**Data excerpts**
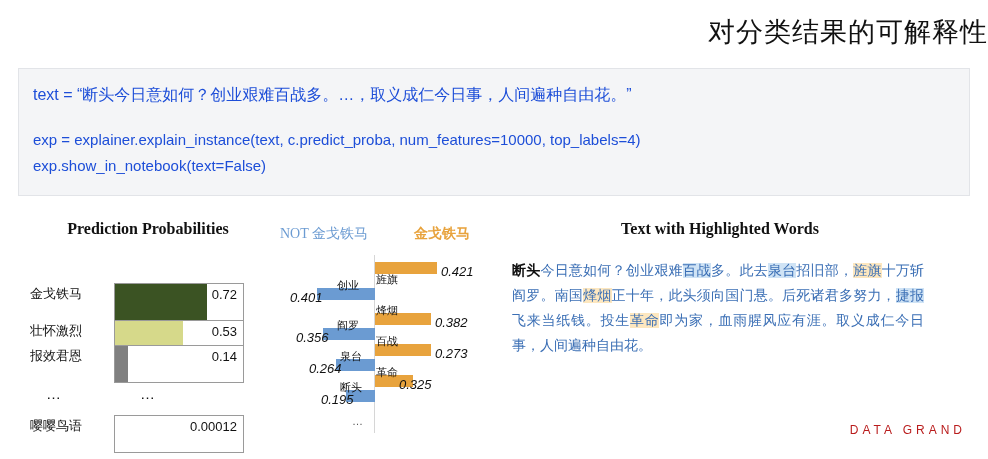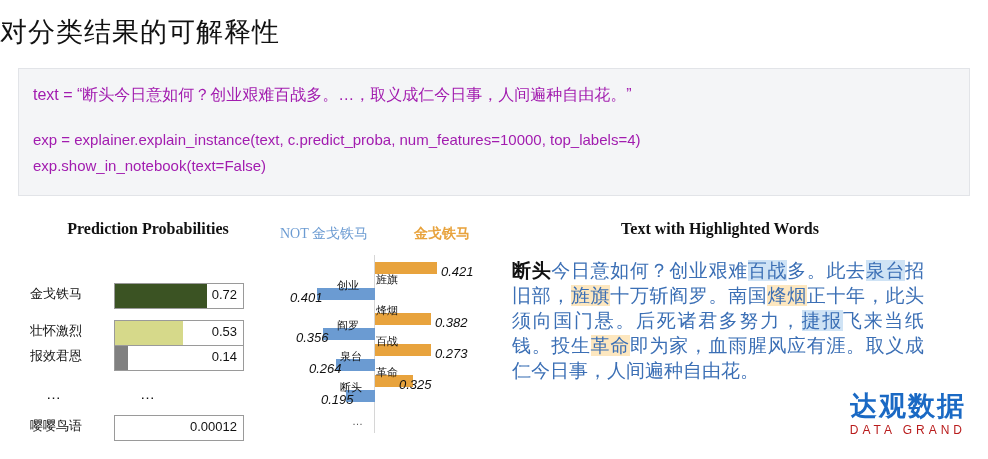"对分类结果的可解释性" #title { text-align: left -> right }
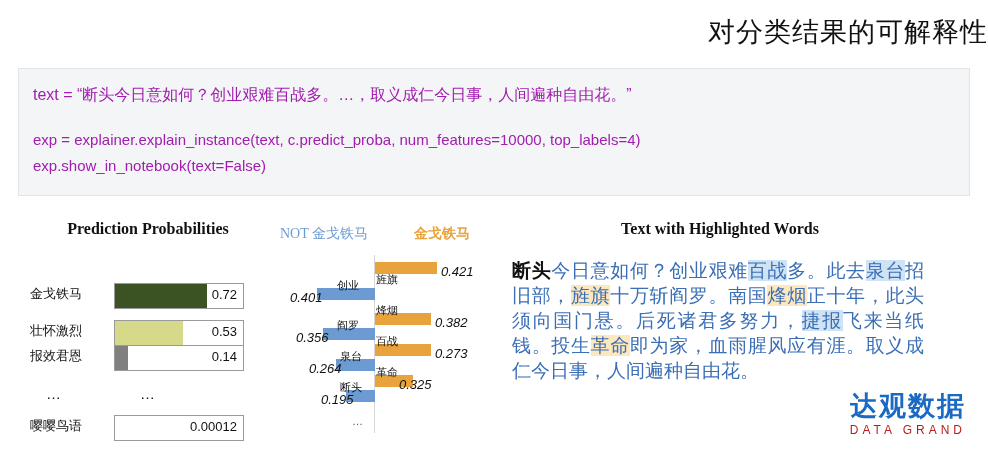"text =" .code-line { color: #a21caf -> #1d4ed8 }
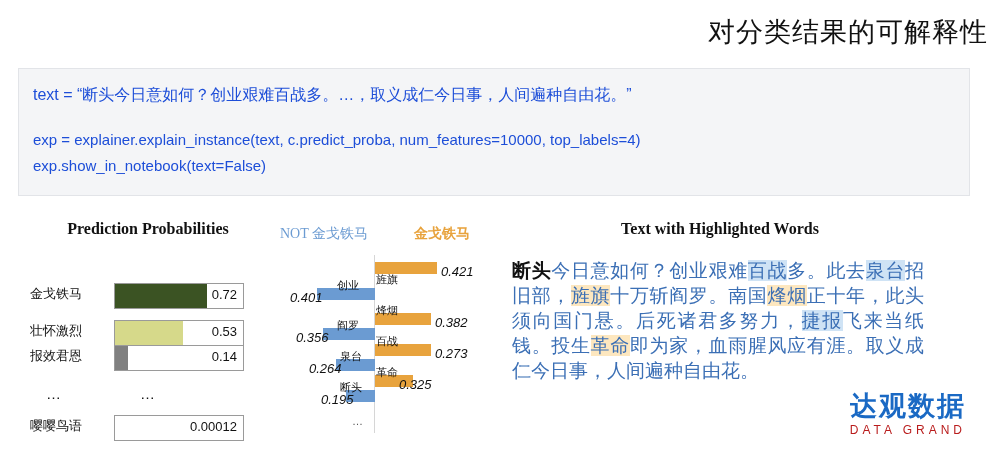"断头今日意如何？创业艰难百战多。此去泉台招旧部，旌旗十万斩阎罗。南国烽烟正十年，" #ht-body { font-size: 19px -> 14px }
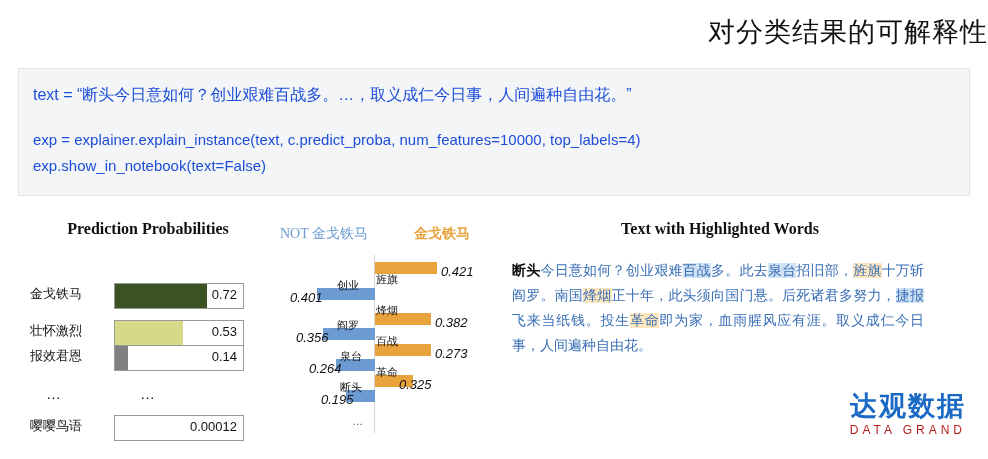"0.72" .pp-bar-wrap { height: 26px -> 38px }
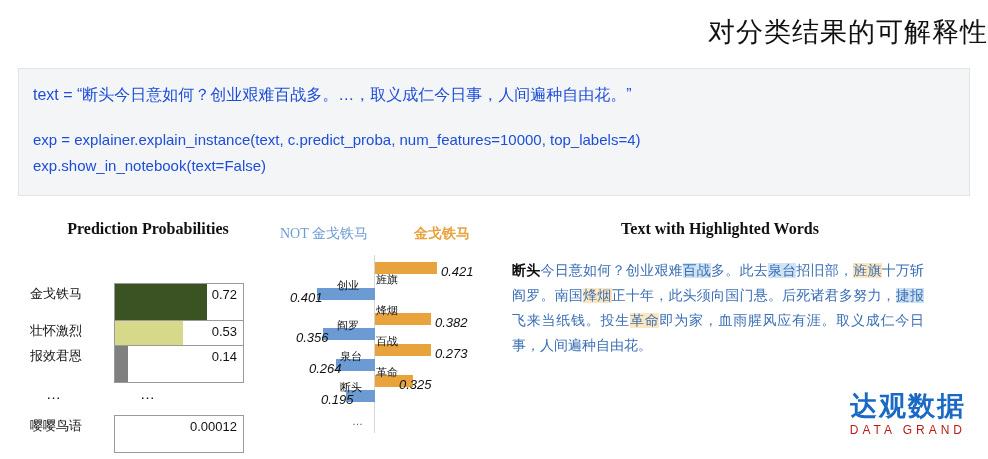"达观数据" div { html: <div>达观数据</div> -> none }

**Requirement**
Exact copies of all the entries are needed; output them without the pictures.

**Solution**
"对分类结果的可解释性" #title { text-align: left -> right }
"text =" .code-line { color: #a21caf -> #1d4ed8 }
"断头今日意如何？创业艰难百战多。此去泉台招旧部，旌旗十万斩阎罗。南国烽烟正十年，" #ht-body { font-size: 19px -> 14px }
"0.72" .pp-bar-wrap { height: 26px -> 38px }
"达观数据" div { html: <div>达观数据</div> -> none }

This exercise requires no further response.